Difference in differences estimate ($\hat{\theta}$) in essence is the difference between these two estimates for control and treatment groups, hence difference in percentages and thus should be interpreted as percentage point difference. Is this correct ? I am asking this because I repeatedly have encountered in papers using log linear models following interpretation "the treatment effect is X% and not X percentage points when the dependant variable is in logs".

Best Answer

The treatment effect in your case is in percent and not in percentage points. To see this, consider the following simple example with two groups and two time periods for before and after the intervention.

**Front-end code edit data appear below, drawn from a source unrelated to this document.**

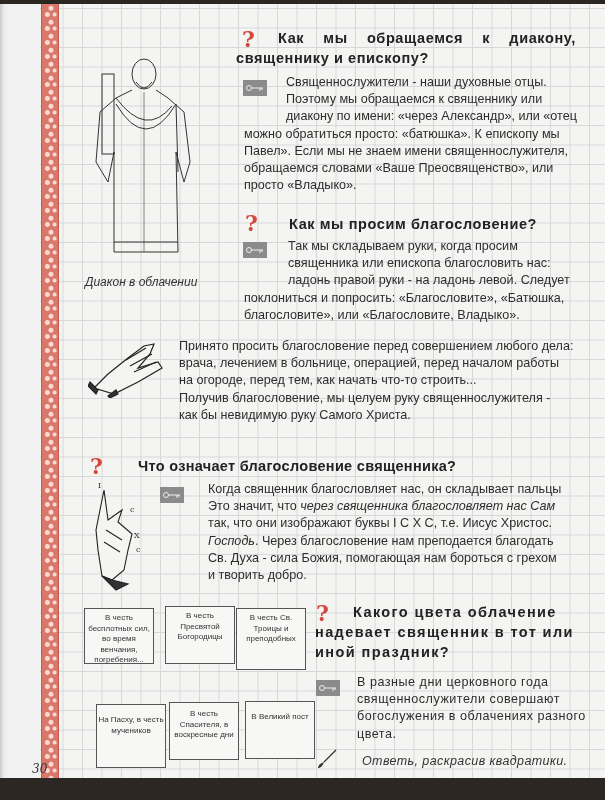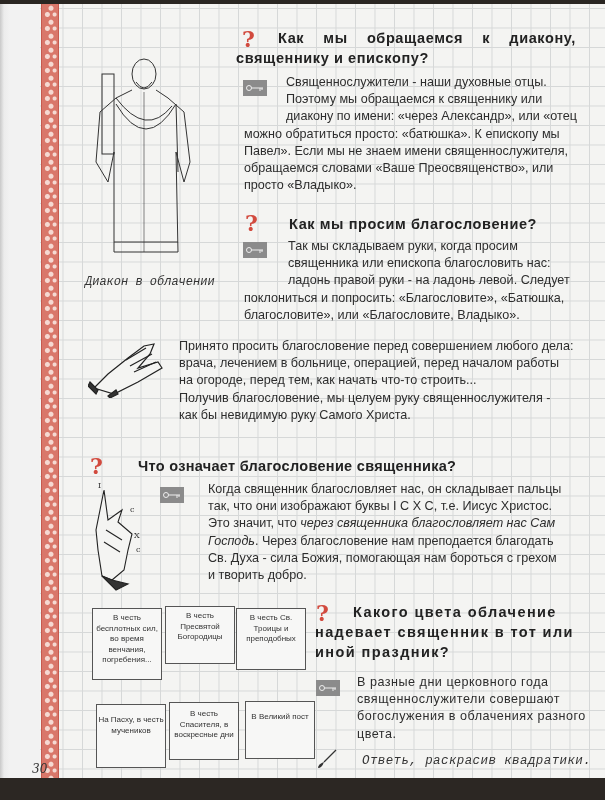--- a/index.html
+++ b/index.html
@@ -42,7 +42,7 @@
   .heading { position: absolute; font-family: Liberation Sans, sans-serif; font-weight: bold; font-size: 14.5px; line-height: 20px; color: #222; letter-spacing: 0.6px; }
   .body-text { position: absolute; font-size: 12.6px; line-height: 17.2px; color: #2d2d2d; }
 
-  .caption { position: absolute; font-family: Liberation Mono, monospace; font-style: italic; font-size: 12px; color: #333; }
+  .caption { position: absolute; font-family: Liberation Sans, sans-serif; font-style: italic; font-size: 12px; color: #333; }
 
   .swatch {
     position: absolute; width: 70px; border: 1.5px solid #555; background: #f7f7f6;

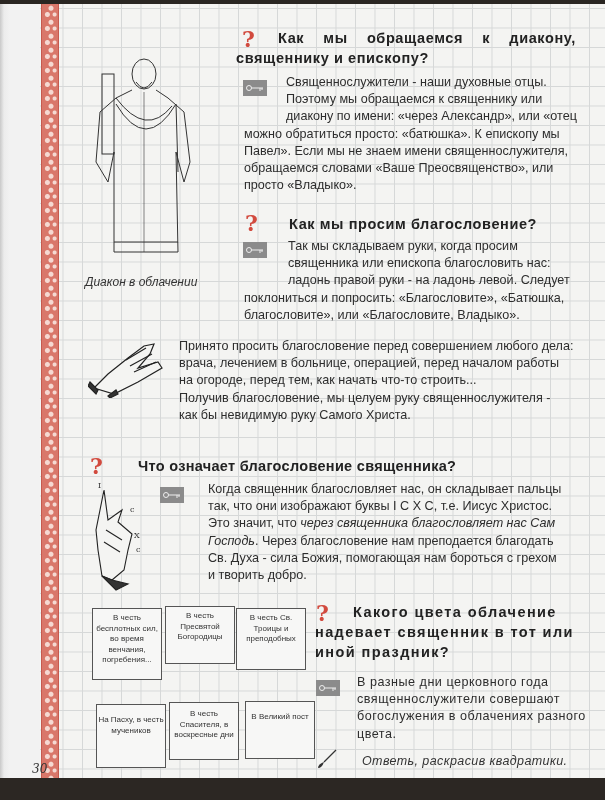--- a/index.html
+++ b/index.html
@@ -144,8 +144,8 @@
   </div>
   <div class="body-text" style="left:208px;top:477px;width:395px">
     <div>Когда священник благословляет нас, он складывает пальцы</div>
+    <div><span>Это значит, что </span><i>через священника благословляет нас Сам</i></div>
     <div>так, что они изображают буквы  I С Х С, т.е. Иисус Христос.</div>
-    <div><span>Это значит, что </span><i>через священника благословляет нас Сам</i></div>
     <div><i>Господь</i><span>. Через благословение нам преподается благодать</span></div>
     <div>Св. Духа - сила Божия, помогающая нам бороться с грехом</div>
     <div>и творить добро.</div>

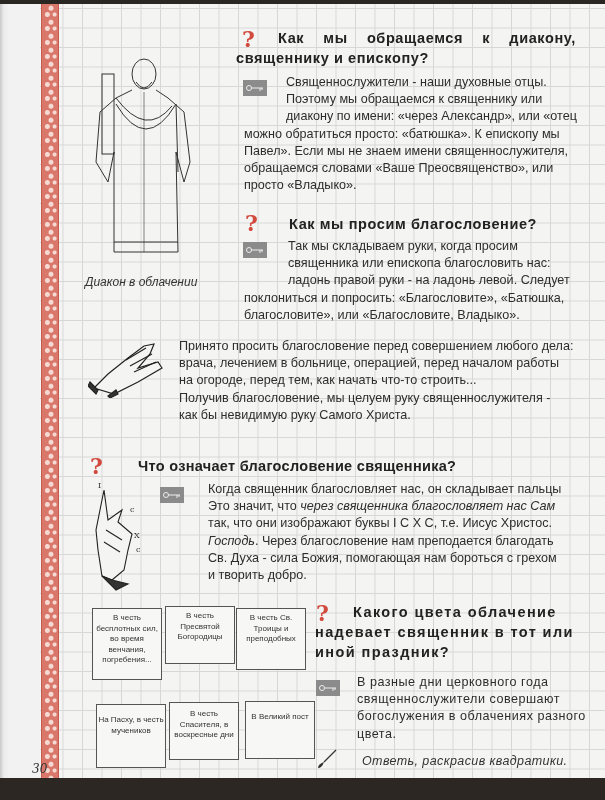--- a/index.html
+++ b/index.html
@@ -151,7 +151,7 @@
     <div>и творить добро.</div>
   </div>
 
-  <div class="swatch" style="left:92px;top:604px;height:72px">В честь бесплотных сил, во время венчания, погребения...</div>
+  <div class="swatch" style="left:84px;top:604px;height:56px">В честь бесплотных сил, во время венчания, погребения...</div>
   <div class="swatch" style="left:165px;top:602px;height:58px">В честь Пресвятой Богородицы</div>
   <div class="swatch" style="left:236px;top:604px;height:62px">В честь Св. Троицы и преподобных</div>
   <div class="swatch" style="left:96px;top:700px;height:64px;padding-top:10px">На Пасху, в честь мучеников</div>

Let the group means be

  y   time    group         lny
110      0        0   4.7004805
111      1        0   4.7095304
110      0        1   4.7004805
115      1        1   4.7449322

where $y$ is the outcome, time indexes the periods (0 before, 1 after treatment), and group indexes the control (0) and treatment (1) group, and $\ln y$ is the log transformed outcome.

Suppose that the outcome trends for the two groups was the same before the treatment, then the difference in differences estimate would be $$\beta_{y,DiD} = [115 - 110] - [111 - 110] = 4 $$

so the treatment group increased their outcome by 4 units more than the control (which is the same as saying that the treatment group increased their outcome by 4 more units compared to the counterfactual when the treatment had not happened).

When you compare the growth rates in each group, you get a percent increase of $\frac{111-110}{110}\cdot 100 = 0.91$% in the control, and $\frac{115-110}{110}\cdot 100 = 4.54$% in the treatment group. This is approximately the same as taking the differences in the logs between period 1 and 0 in each group (this approximation works well because the differences are not too big). So the difference-in-differences in the growth rates are 4.54% - 0.91% = 3.6%. The DiD estimate using the log transformed outcome is $$\beta_{\ln y,DiD} = [4.7449322 - 4.7004805] - [4.7095304 - 4.7004805] = 0.0354 $$

and multiplying this by hundred gives you approximately again the difference that we had before. The exact result is given by (exp(.0354018)-1)*100 = 3.6

In the absence of the treatment, the treated group would have had 111 in the second period instead of 115. The percentage change from 111 to 115 is $\frac{115 - 111}{111} \cdot 100 = 3.6$

So the papers that you were reading are right. If you want to estimate a DiD coefficient that estimates a percentage point increase, this works in case of a $y \in [0,100]$, i.e. an outcome on a percent scale. Regressing such an outcome on the time and group indicator, and their interaction will yield a DiD coefficient that shows a percentage point increase for the treatment group. Your other point is correct when you say that regressing $$y = \alpha + \beta T + \epsilon$$ in each group separately gives the time change for the outcome in each group. When you then compute $\beta_1 - \beta_0$ this will again give you the DiD estimate.